_What is being asked_:
Nothing but an exact copy is asked for: the lines in the material below from the one with "[79,226,125,241] // Setup -> (114, 242) none" through the one with "[165,409,227,425] TMD.py ->", pictures excluded.

:: Entries shown

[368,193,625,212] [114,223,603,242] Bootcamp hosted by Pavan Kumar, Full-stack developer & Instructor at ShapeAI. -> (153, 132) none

::::
:: Entries shown

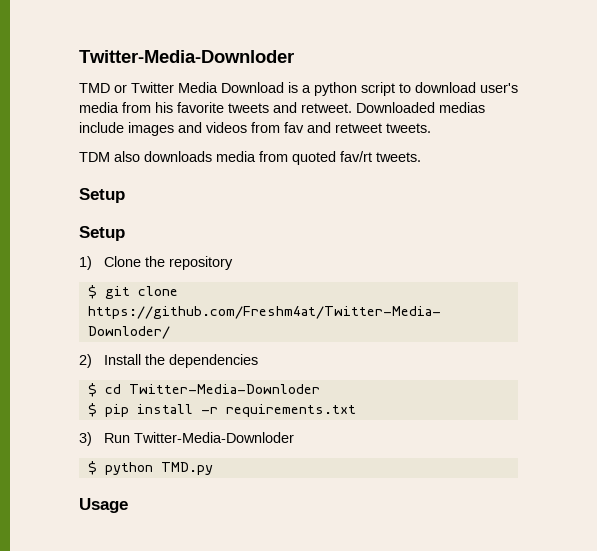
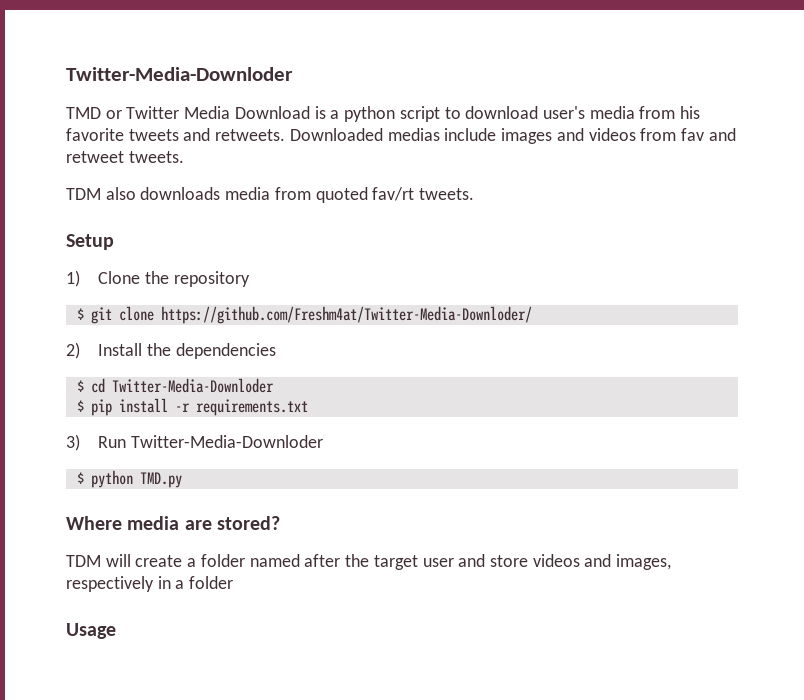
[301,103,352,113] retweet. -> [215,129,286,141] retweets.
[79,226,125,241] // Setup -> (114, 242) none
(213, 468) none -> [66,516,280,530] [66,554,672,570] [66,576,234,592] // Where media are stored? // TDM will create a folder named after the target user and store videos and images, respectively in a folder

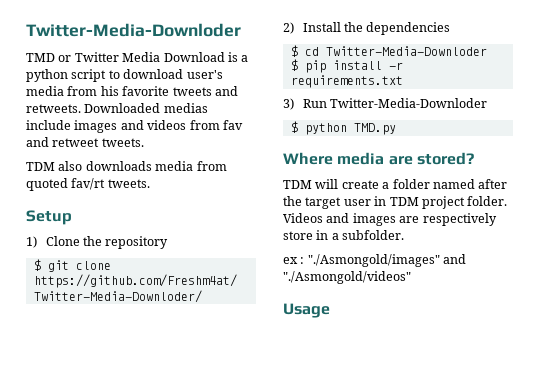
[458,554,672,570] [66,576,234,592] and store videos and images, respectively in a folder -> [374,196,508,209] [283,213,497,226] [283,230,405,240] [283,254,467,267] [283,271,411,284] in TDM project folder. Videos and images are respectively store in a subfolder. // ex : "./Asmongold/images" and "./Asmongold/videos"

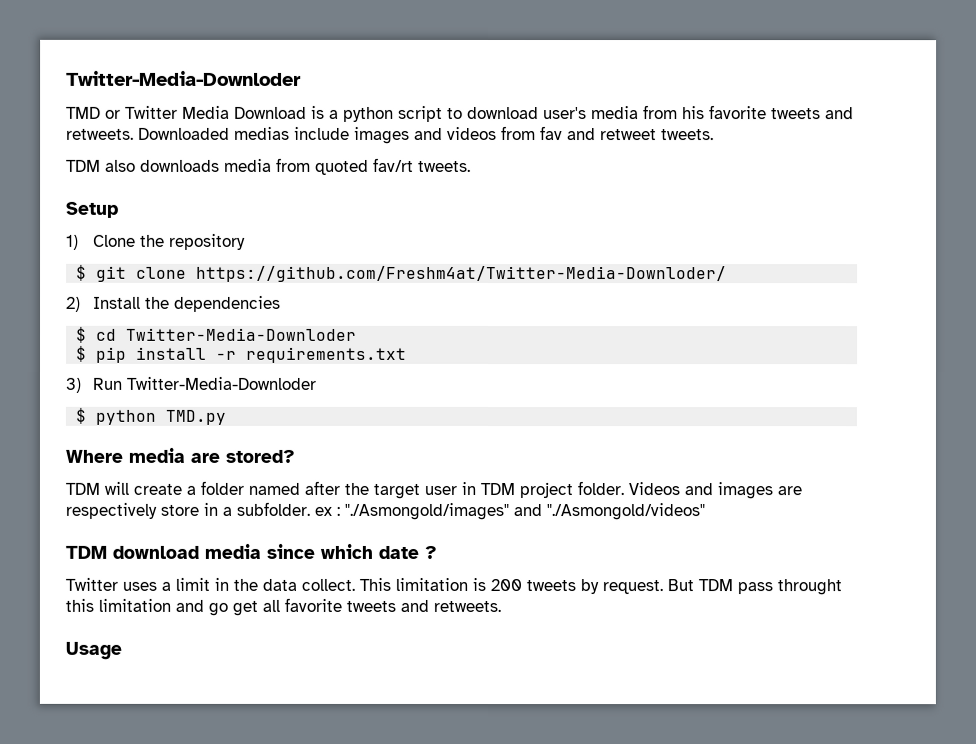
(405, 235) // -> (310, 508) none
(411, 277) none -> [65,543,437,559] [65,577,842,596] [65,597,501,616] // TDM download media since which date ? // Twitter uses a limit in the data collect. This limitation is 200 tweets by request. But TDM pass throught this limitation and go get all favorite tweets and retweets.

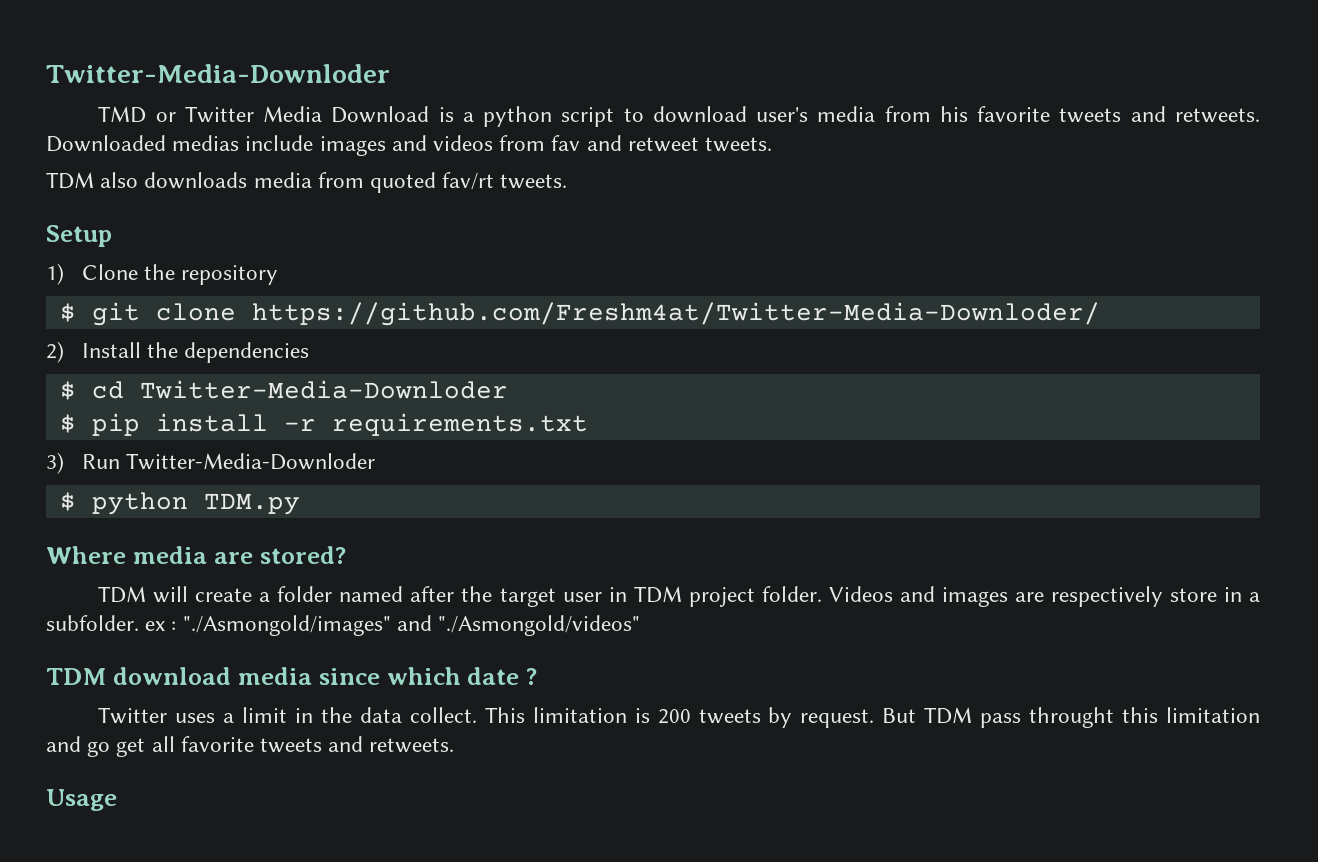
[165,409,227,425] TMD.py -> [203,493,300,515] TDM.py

::::

_Reply_:
[79,226,125,241] // Setup -> (114, 242) none
(213, 468) none -> [66,516,280,530] [66,554,672,570] [66,576,234,592] // Where media are stored? // TDM will create a folder named after the target user and store videos and images, respectively in a folder

[458,554,672,570] [66,576,234,592] and store videos and images, respectively in a folder -> [374,196,508,209] [283,213,497,226] [283,230,405,240] [283,254,467,267] [283,271,411,284] in TDM project folder. Videos and images are respectively store in a subfolder. // ex : "./Asmongold/images" and "./Asmongold/videos"

(405, 235) // -> (310, 508) none
(411, 277) none -> [65,543,437,559] [65,577,842,596] [65,597,501,616] // TDM download media since which date ? // Twitter uses a limit in the data collect. This limitation is 200 tweets by request. But TDM pass throught this limitation and go get all favorite tweets and retweets.

[165,409,227,425] TMD.py -> [203,493,300,515] TDM.py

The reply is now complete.